Of course, conspiracy theorists often thrive on irrelevant coincidences. What conspiracy theorists often forget is that there are so many possible coincidences that the occurrence of a few coincidences is not a coincidence. If you told me that the director of the lab and one of the victims had the same last name or enjoyed eating in the same restaurant, I wouldn't put much weight on that. But it at least seems to me that the location where the disease originated is not just one possible coincidence of many possible coincidences, but rather one of the first facts one would want to know in assessing the pandemic's origin.
Does all this matter? People are not very good Bayesians, but we should strive to think rigorously about probability in matters of public policy. I don't think that the likelihood of origination in a lab means that China needs to pay reparations.

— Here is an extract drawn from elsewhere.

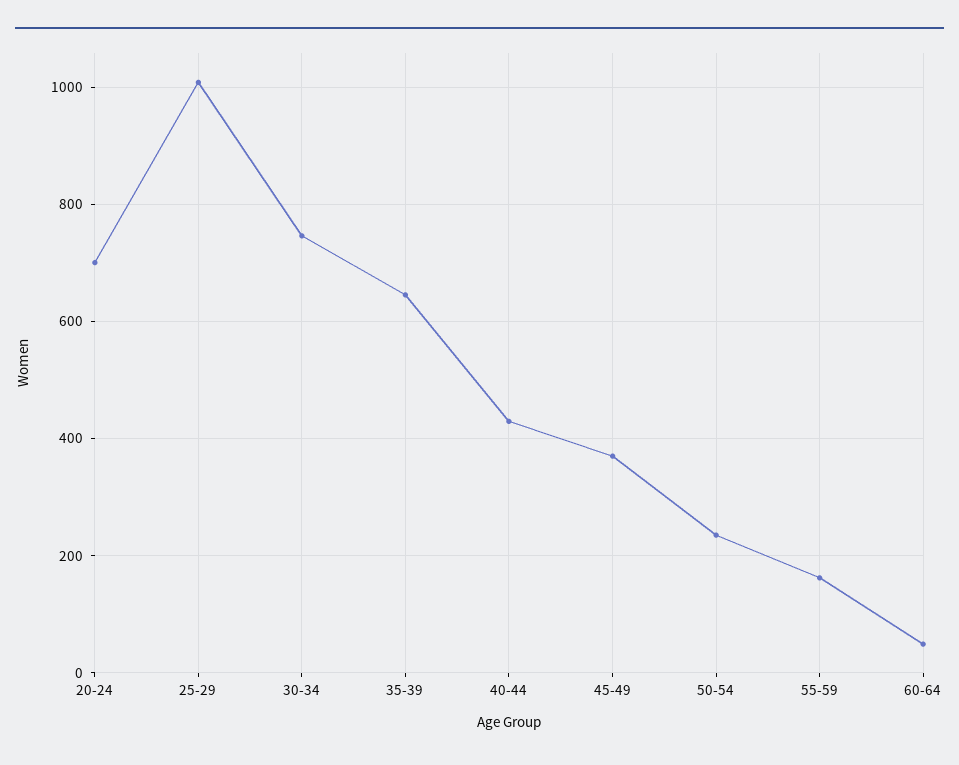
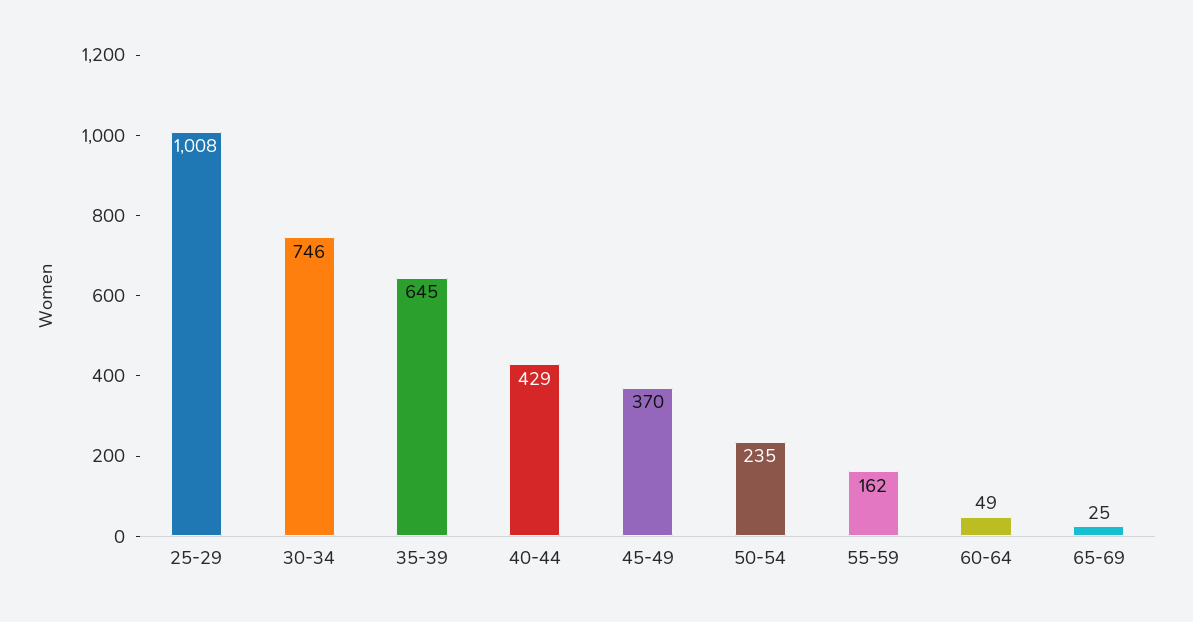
20-24: 700 -> none
65-69: none -> 25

But if this pandemic did originate in a lab, that should lead the international community to pay close attention to how such labs operate and how they could be monitored. And while it seems to me highly unlikely that the virus release was intentional, origination in a lab might nonetheless reasonably focus attention on bioterrorism. Modern genetic technology certainly makes it more likely that scientists, intentionally or by accident, could create stronger strains of viruses. Now that we have seen what a naturally occurring virus can do, the possibility of a man-made virus worse than the novel coronavirus should terrify us, perhaps even posing an existential risk on the same order of magnitude as climate change.